The Board announces that on August 22, 2017, Wison Petrochemicals and Wison Nantong entered into the Piperack Module Fabrication Contract, pursuant to which Wison Petrochemicals engaged Wison Nantong to supply Piperack Modules for the FPC LDPE Project at the contract price of US$7,375,772.

LISTING RULES IMPLICATIONS

Wison Holding is a controlling shareholder of the Company which is indirectly interested in approximately 78.12% of the total issued share capital of the Company as at the date of this announcement. Hence, Wison Holding is a connected person of the Company. As Wison Nantong is an indirect wholly-owned subsidiary of Wison Holding, Wison Nantong is also a connected person of the Company. Accordingly, the transaction contemplated under the Piperack Module Fabrication Contract constitutes a connected transaction of the Company under Chapter 14A of the Listing Rules.

Reference is made to the announcements of the Company dated May 11, 2017 and June 13, 2017 in respect of the Processing and Assembling Contract and the Prefabrication and Supply Contract. Given that the Piperack Module Fabrication Contract, the Prefabrication and Supply Contract and the Processing and Assembling Contract were entered into within a 12-month period between subsidiaries of the Company on one hand and Wison Nantong on the other hand, the Piperack Module Fabrication Contract, the Prefabrication and Supply Contract and the Processing and Assembling Contract shall be aggregated pursuant to Rule 14A.81 of the Listing Rules. Since the highest applicable percentage ratio set out in Rule 14.07 of the Listing Rules in respect of the one-off transactions contemplated under the Piperack Module Fabrication Contract, the Prefabrication and Supply Contract and the Processing and Assembling Contract, on an aggregate basis, is above 5% but below 25%, the transaction contemplated under the Piperack Module Fabrication Contract, is subject to the reporting, annual review, announcement and independent shareholders' approval requirements set out in the Listing Rules.

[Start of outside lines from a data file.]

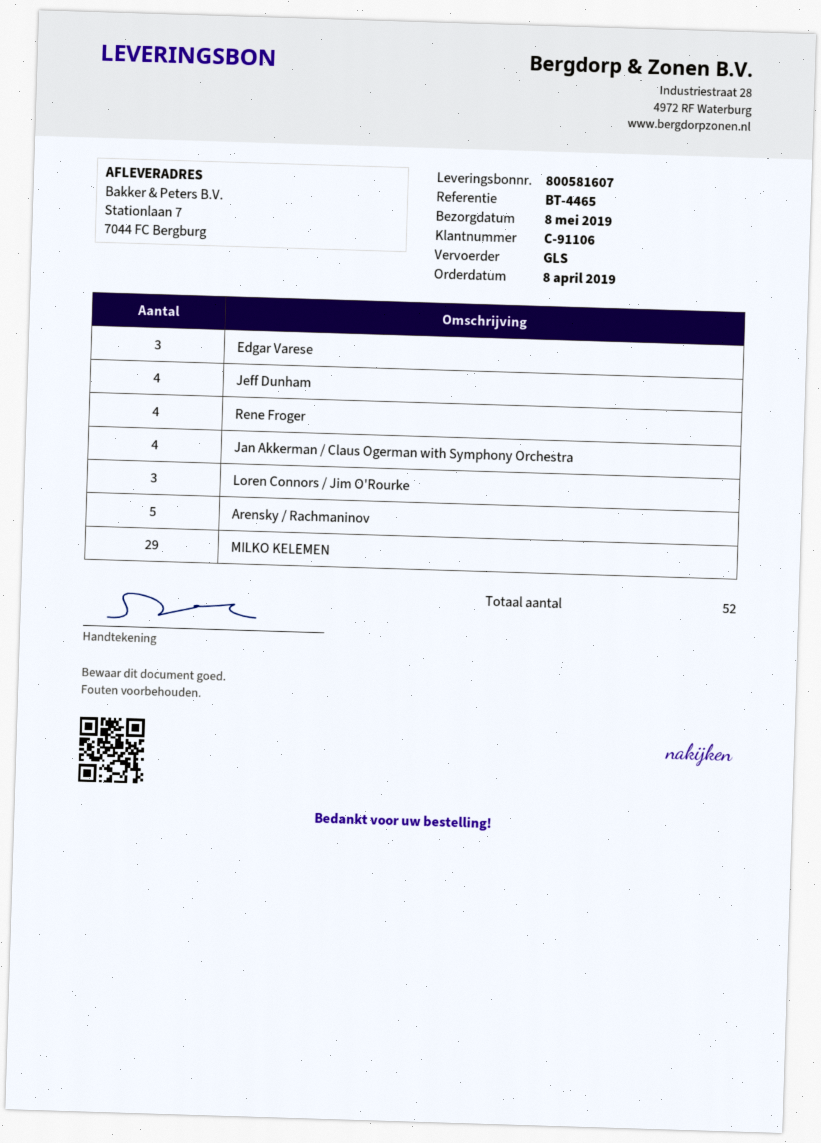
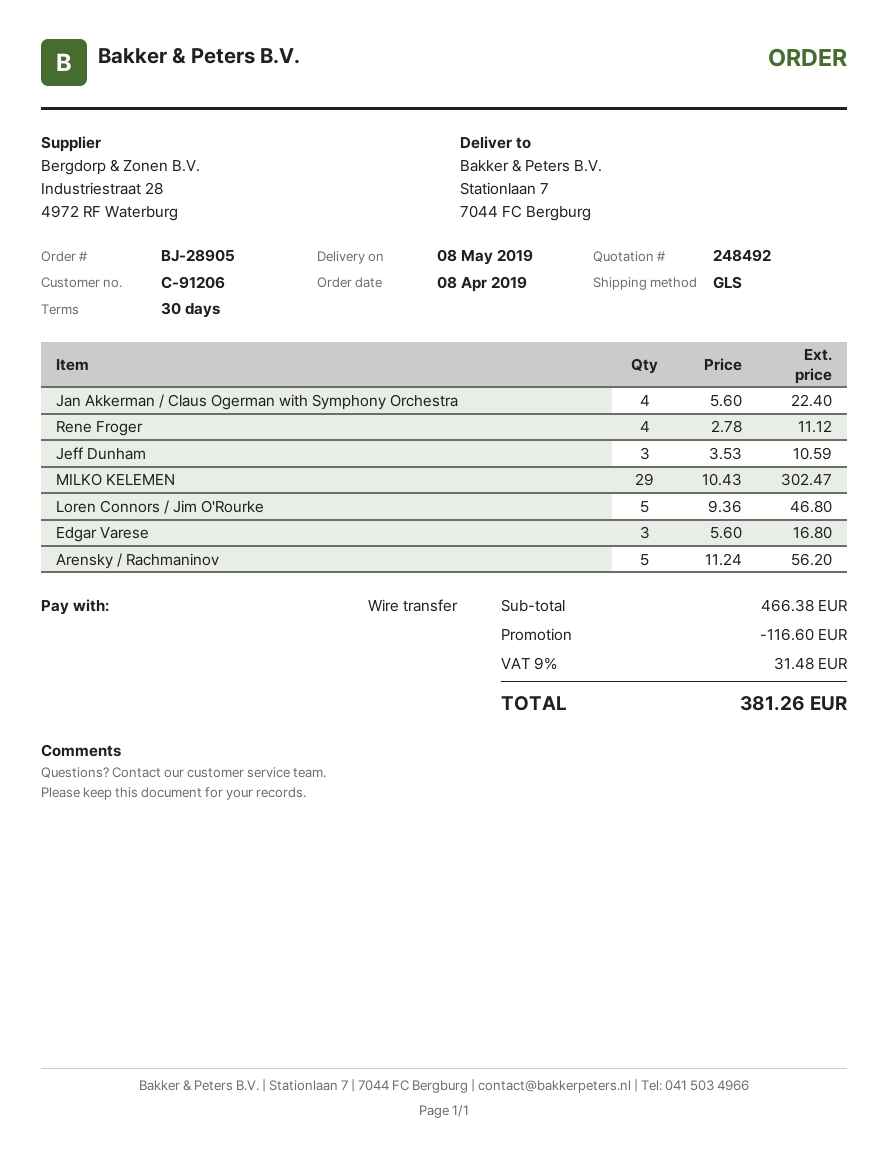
customer number: C-91106 -> C-91206
Jeff Dunham: 4 -> 3
Loren Connors / Jim O'Rourke: 3 -> 5

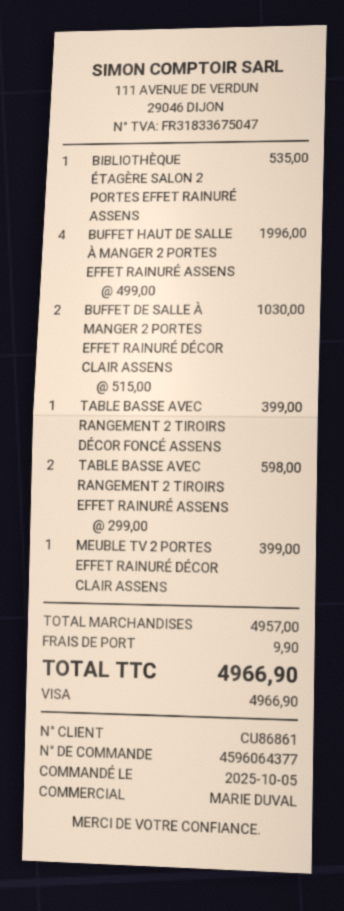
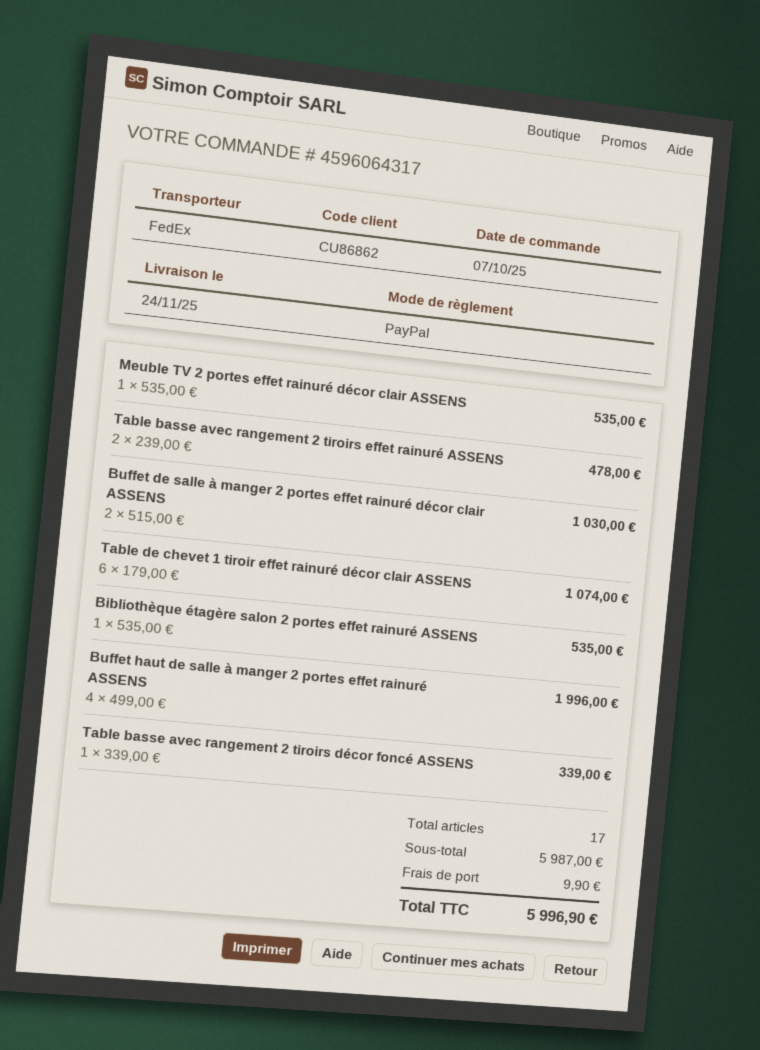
order number: 4596064377 -> 4596064317
order date: 2025-10-05 -> 2025-10-07
customer number: CU86861 -> CU86862
payment method: Visa -> PayPal
TABLE BASSE AVEC RANGEMENT 2 TIROIRS DÉCOR FONCÉ ASSENS: 1 x 399.00 = 399.00 -> 1 x 339.00 = 339.00
TABLE BASSE AVEC RANGEMENT 2 TIROIRS EFFET RAINURÉ ASSENS: 2 x 299.00 = 598.00 -> 2 x 239.00 = 478.00
MEUBLE TV 2 PORTES EFFET RAINURÉ DÉCOR CLAIR ASSENS: 1 x 399.00 = 399.00 -> 1 x 535.00 = 535.00
Table de chevet 1 tiroir effet rainuré décor clair ASSENS: none -> 6 x 179.00 = 1074.00
subtotal: 4957.00 -> 5987.00
total: 4966.90 -> 5996.90

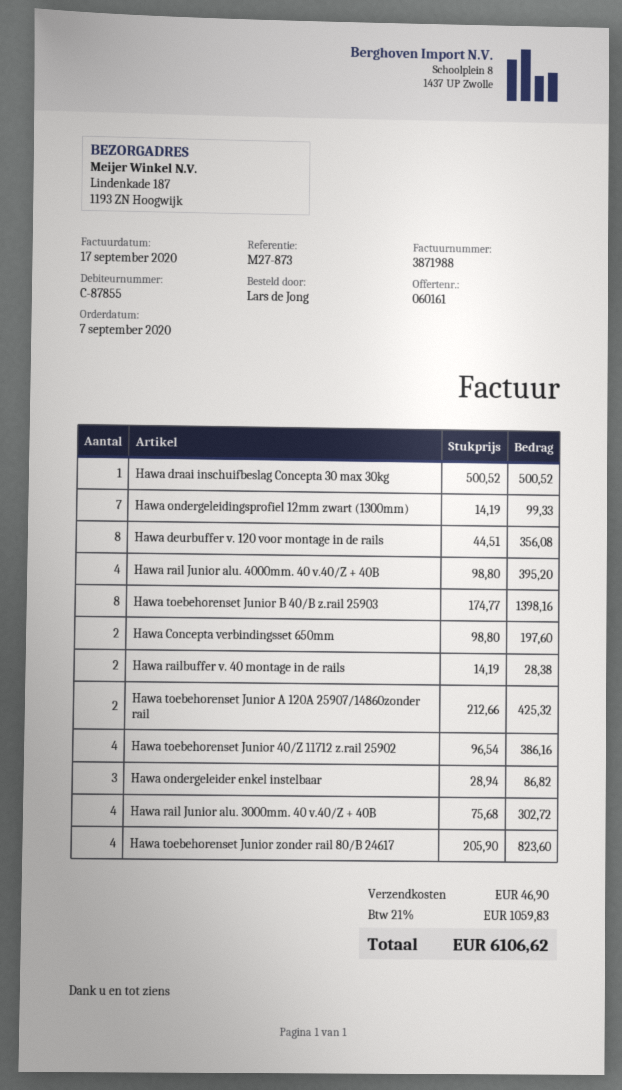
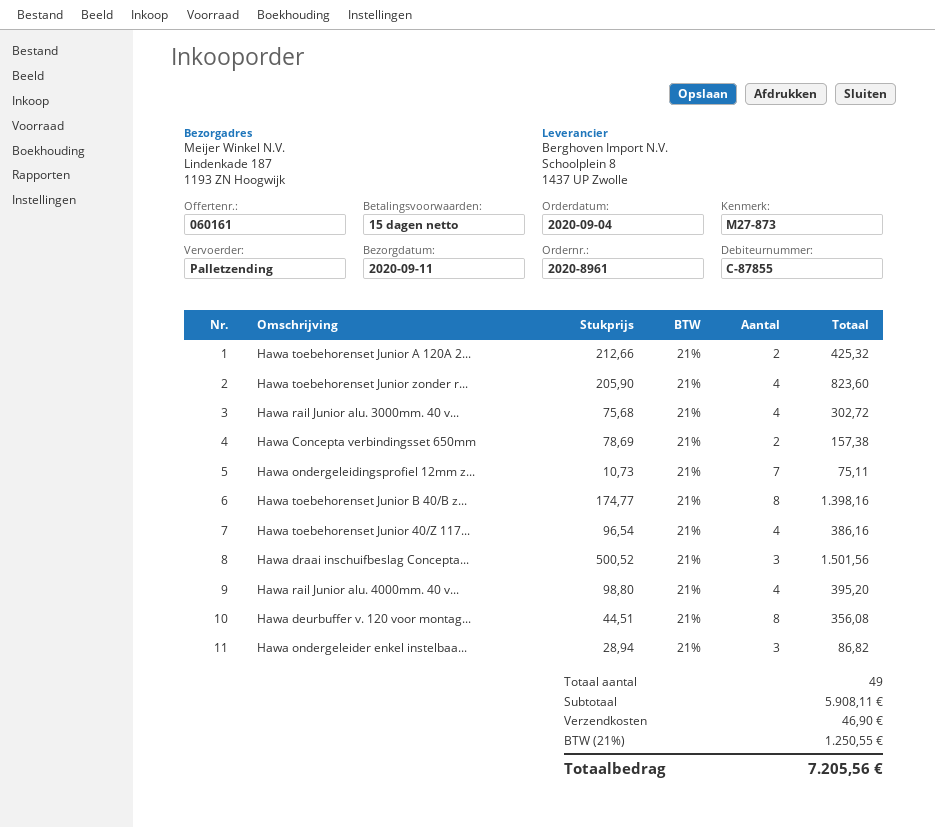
order date: 2020-09-07 -> 2020-09-04
Hawa draai inschuifbeslag Concepta 30 max 30kg: 1 x 500.52 = 500.52 -> 3 x 500.52 = 1501.56
Hawa ondergeleidingsprofiel 12mm zwart (1300mm): 7 x 14.19 = 99.33 -> 7 x 10.73 = 75.11
Hawa Concepta verbindingsset 650mm: 2 x 98.80 = 197.60 -> 2 x 78.69 = 157.38
Hawa railbuffer v. 40 montage in de rails: 2 x 14.19 = 28.38 -> none
tax: 21% = 1059.83 -> 21% = 1250.55
total: 6106.62 -> 7205.56

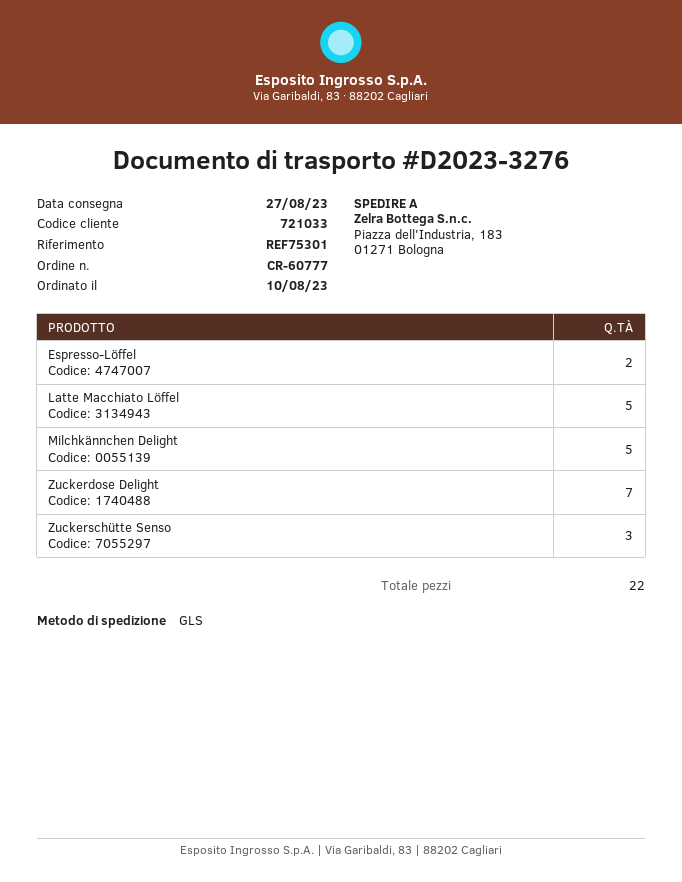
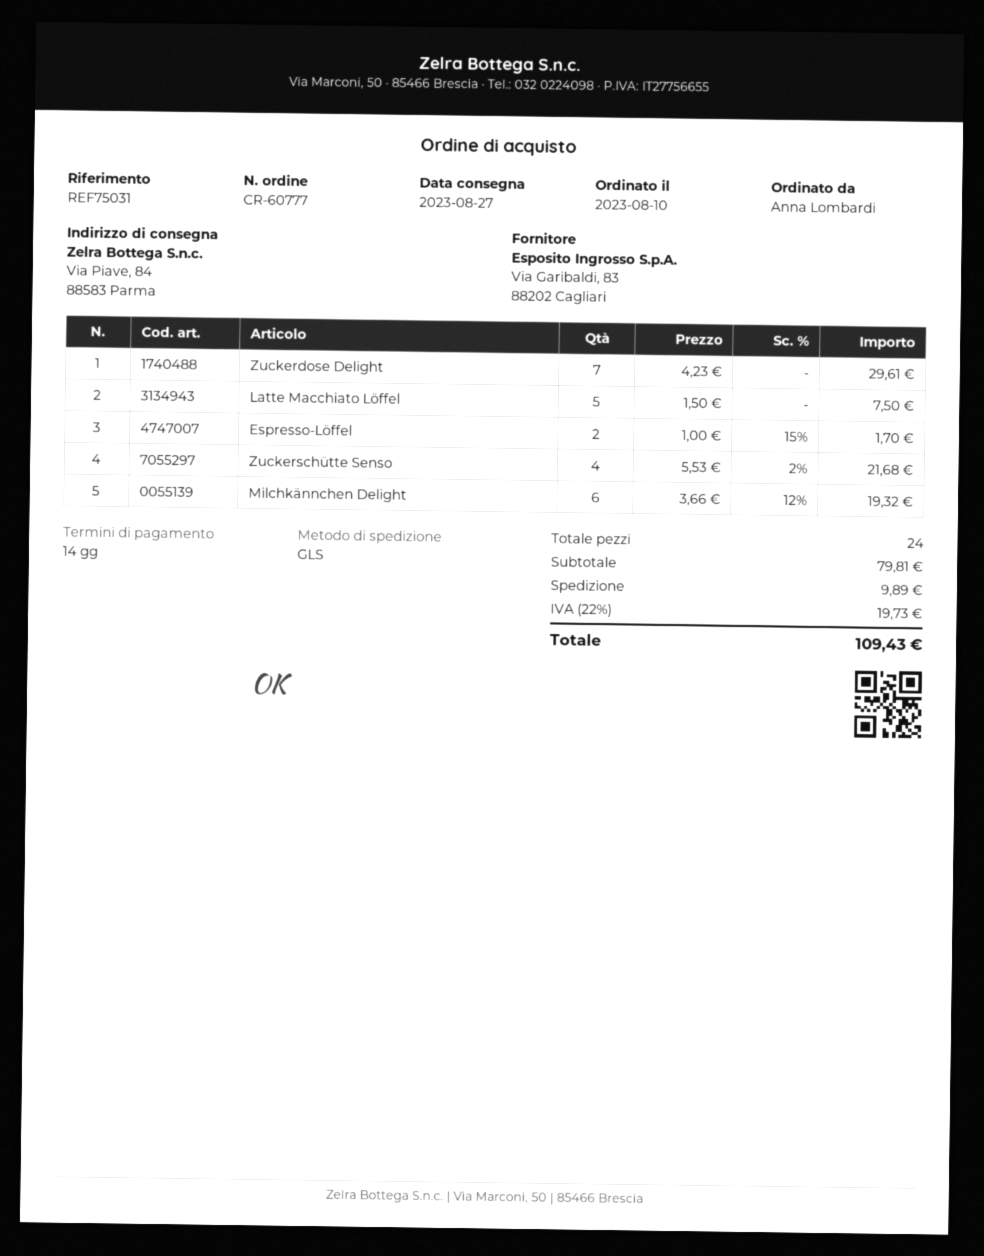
reference: REF75301 -> REF75031
ship to: Piazza dell'Industria, 183, 01271 Bologna -> Via Piave, 84, 88583 Parma
Milchkännchen Delight: 5 -> 6
Zuckerschütte Senso: 3 -> 4
total quantity: 22 -> 24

The EGM will be convened by the Company during which an ordinary resolution will be proposed to the Independent Shareholders to approve the Piperack Module Fabrication Contract and the transaction contemplated thereunder. Wison Engineering Investment Limited, being a wholly-owned subsidiary of Wison Holding and directly interested in approximately 78.12% of the total issued share capital of the Company as at the date of this announcement, shall abstain from voting on the shareholders' resolution approving the Piperack Module Fabrication Contract and the transaction contemplated thereunder at the EGM.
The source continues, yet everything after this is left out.